Other names for Digitalis: Fairy's Glove. Gloves of Our Lady. Bloody Fingers. Virgin's Glove. Fairy Caps. Folk's Glove. Fairy Thimbles. (Norwegian) Revbielde. (German) Fingerhut.





The digitalis plant may contain several deadly physiological and chemically related
cardiac and steroidal glycosides. It explains such names as Dead Men's Bells and Witches' Gloves.
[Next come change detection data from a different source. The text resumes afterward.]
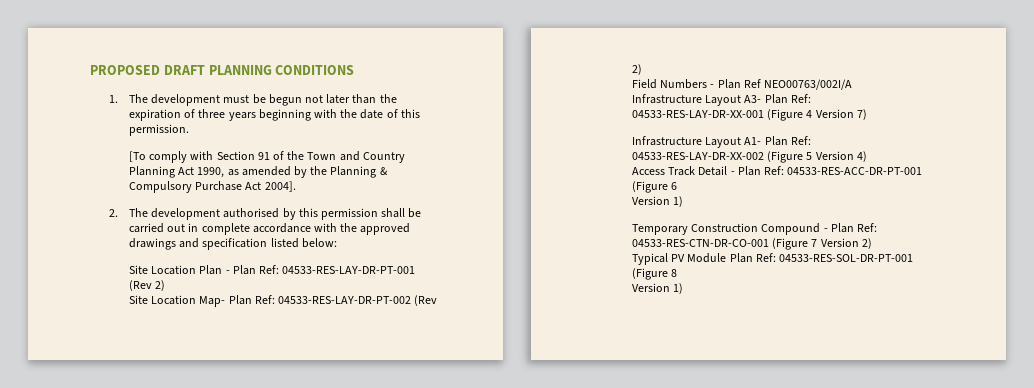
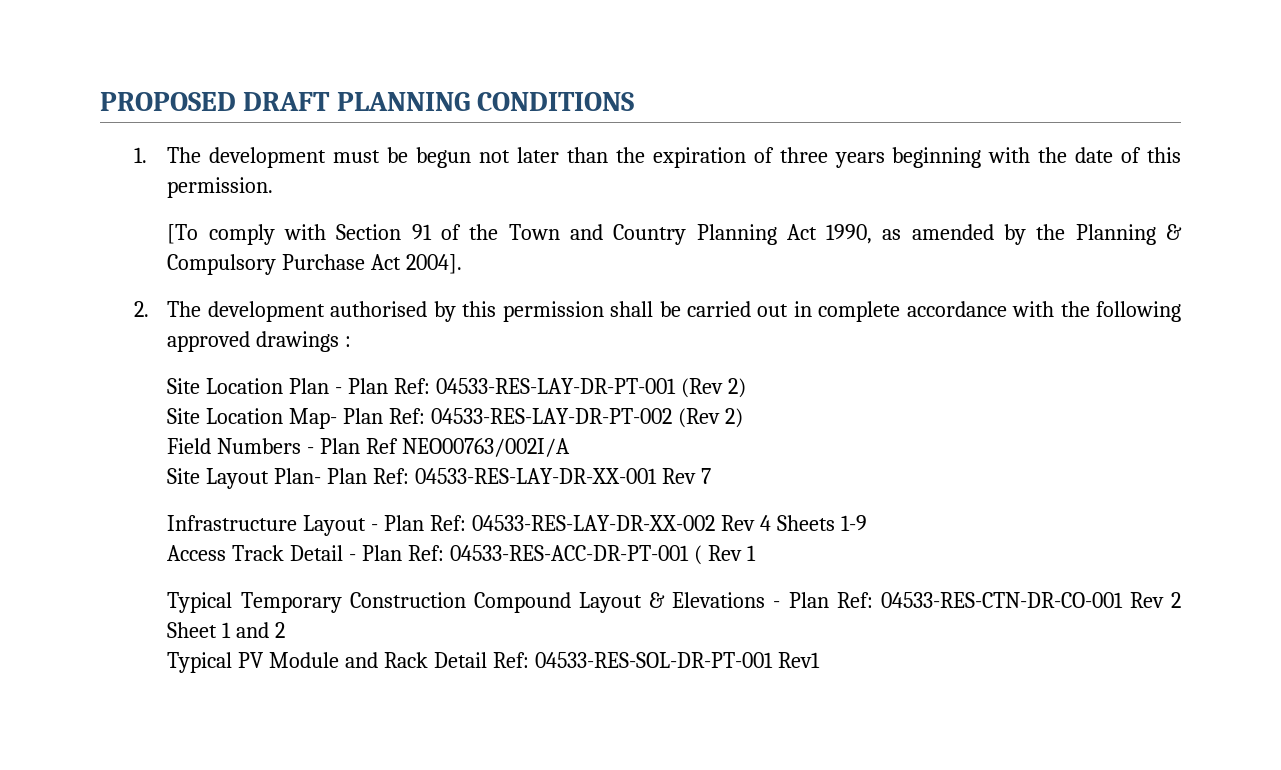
- 2. The development authorised by this permission shall be carried out in complete accordance with the approved drawings and specification listed below:
+ 2. The development authorised by this permission shall be carried out in complete accordance with the following approved drawings :
- Infrastructure Layout A3- Plan Ref: 04533-RES-LAY-DR-XX-001 (Figure 4 Version 7)
- Infrastructure Layout A1- Plan Ref: 04533-RES-LAY-DR-XX-002 (Figure 5 Version 4)
+ Site Layout Plan- Plan Ref: 04533-RES-LAY-DR-XX-001 Rev 7
+ Infrastructure Layout - Plan Ref: 04533-RES-LAY-DR-XX-002 Rev 4 Sheets 1-9
- Access Track Detail - Plan Ref: 04533-RES-ACC-DR-PT-001 (Figure 6
- Version 1)
- Temporary Construction Compound - Plan Ref: 04533-RES-CTN-DR-CO-001 (Figure 7 Version 2)
- Typical PV Module Plan Ref: 04533-RES-SOL-DR-PT-001 (Figure 8
- Version 1)
+ Access Track Detail - Plan Ref: 04533-RES-ACC-DR-PT-001 ( Rev 1
+ Typical Temporary Construction Compound Layout & Elevations - Plan Ref: 04533-RES-CTN-DR-CO-001 Rev 2 Sheet 1 and 2
+ Typical PV Module and Rack Detail Ref: 04533-RES-SOL-DR-PT-001 Rev1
I found the following interesting information here
http://www.botanical.com/botanical : The Foxglove derives its common name from the shape of the flowers resembling the finger of a glove. It was originally Folksglove - the glove of the 'good folk' or fairies, whose favourite haunts were supposed to be in the deep hollows and woody dells, where the Foxglove delights to grow. Folksglove is one of its oldest names, and is mentioned in a list of plants in the time of Edward III. Its Norwegian name, Revbielde (Foxbell), is the only foreign one that alludes to the Fox, though there is a northern legend that bad fairies gave these blossoms to the fox that he might put them on his toes to soften his tread when he prowled among the roosts.





I never planted it in my garden. It came itself and made a home here. It self seeds and becomes a weed, sometimes. Then, I just remove extra plants. I love foxgloves. They look good, they are heat tolerant and care-free, at least in my place.


Good focal point:





It's so tall, it can be seen from a far.



Somehow, seeds spreaded even to my kitchen garden that is pretty far from the perennial bed.





It is TALL, I checked!





Nice cut flowers. It's difficult to believe that it is poisonous.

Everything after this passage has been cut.